Tensions over the Ukraine crisis spilled into the UN Security Council two weeks ago at a public meeting requested by Washington. Russia, which denies planning an invasion, made a failed bid to stop the council discussion.

While all members were able to air their views openly, there was no action by the 15-member council and will not be – even if Russia invades Ukraine. A simple statement needs consensus support and Russia could veto any bid for a resolution.

Russia is one of five permanentveto-wielding powers on the council along with the United StatesFranceBritain and China. The Security Council is charged with maintaining international peace and security. Russia also currently holds the council’s rotating presidency for February.

What happened to Crimea?

If Russia’s military escalates the crisis, diplomats and foreign policy analysts say diplomacy and action at the United Nations is likely to mirror what happened in 2014 after Russia annexed Ukraine’s Crimea region.

The Security Council has met dozens of times since then to discuss the Ukraine crisis. In March 2014, it voted on a US-drafted resolution opposing a referendum on the status of Crimea and urging countries not to recognize it. It received 13 votes in favour, China abstained and Russia cast a veto.

Seeking to demonstrate Russia’s international isolation, Western countries then took a similar text to the 193-member General Assembly, which adopted a resolution declaring the referendum invalid. It received 100 votes in favour, 11 against and 58 abstentions, while two dozen countries didn’t vote.

General Assembly resolutions carry political weight but are not legally binding. Unlike the Security Council, no country has veto power in the General Assembly.

What are western diplomats doing?

So far, Western diplomacy at the United Nations during the latest military build-up has largely focused on trying to rally support – should they need it – among UN members by accusing Russia of undermining the UN Charter. The Charter is the founding document of the United Nations, outlining its purposes and principles agreed in 1945. “Russia’s actions toward Ukraine are not only a regional issue,” Thomas-Greenfield said last month.

They impact every UN member state and we must be prepared to stand together in unity and solidarity should Russia defy the shared values and principles that undergird our international system,” she said.

What can Russia do as Security Council president?

Russia holds the council’s rotating presidency for February. This is largely an administrative role, but does involve scheduling meetings, so some diplomats warn Russia could delay any attempts by council members to request another discussion on actions by Russia.

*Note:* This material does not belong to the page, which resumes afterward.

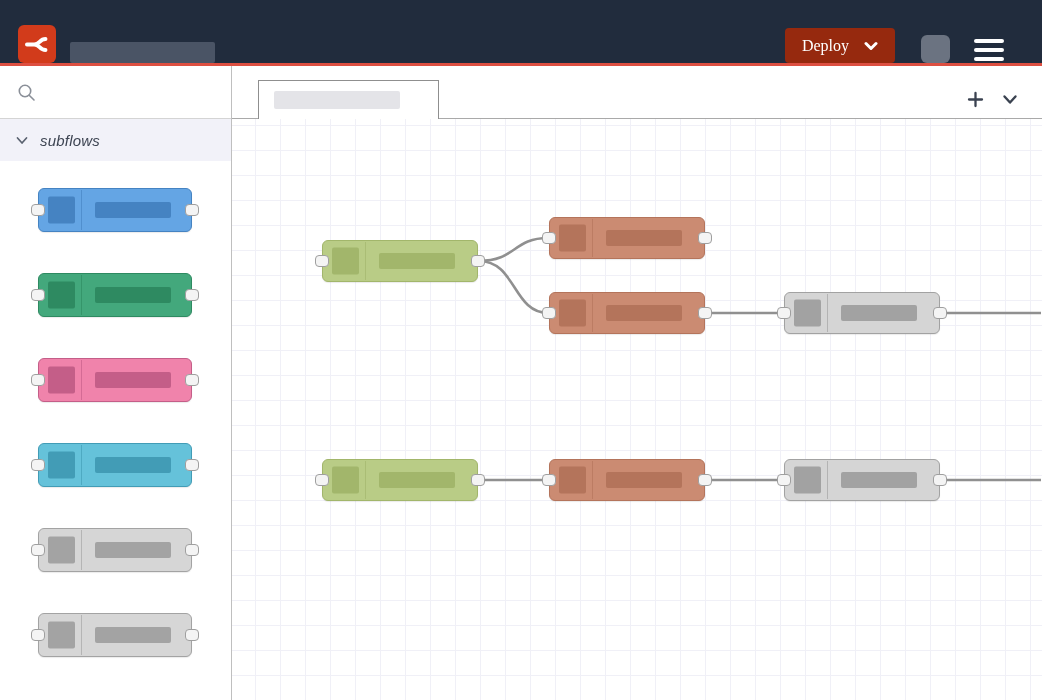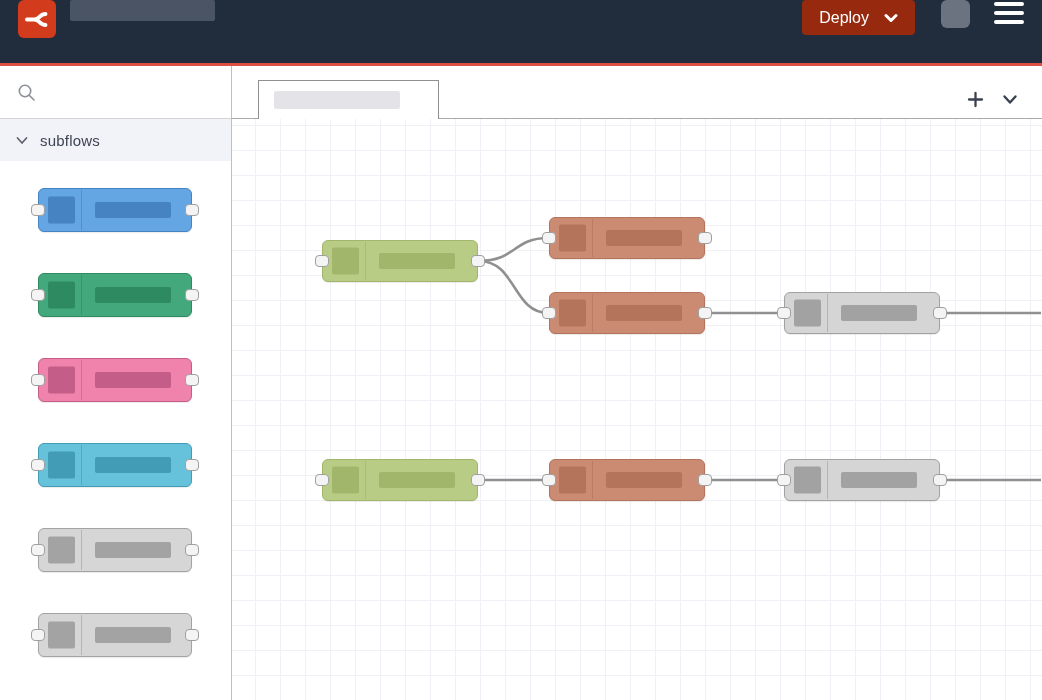"Deploy" .header { align-items: flex-start -> flex-end; font-family: none -> Liberation Serif, serif; padding: 0 16px 0 18px -> 0 36px 0 18px }
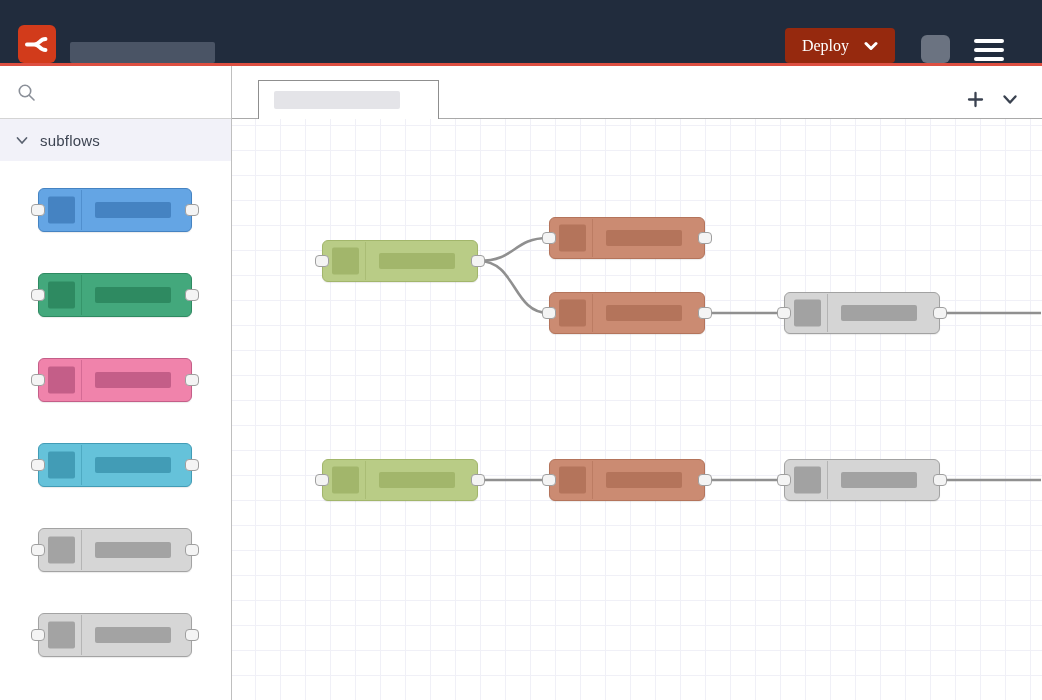"subflows" .sidebar { font-style: none -> italic }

As things stand, the council is already due to discuss Ukraine on 17 Feb. 2022, diplomats said. It is a regularly scheduled meeting on the Minsk agreements, which were endorsed by the council in 2015 and designed to end a separatist war by Russian speakers in eastern Ukraine.

The General Assembly is also set to hold an annual discussion on “the situation in the temporarily occupied territories of Ukraine” on 23 Feb. 2022.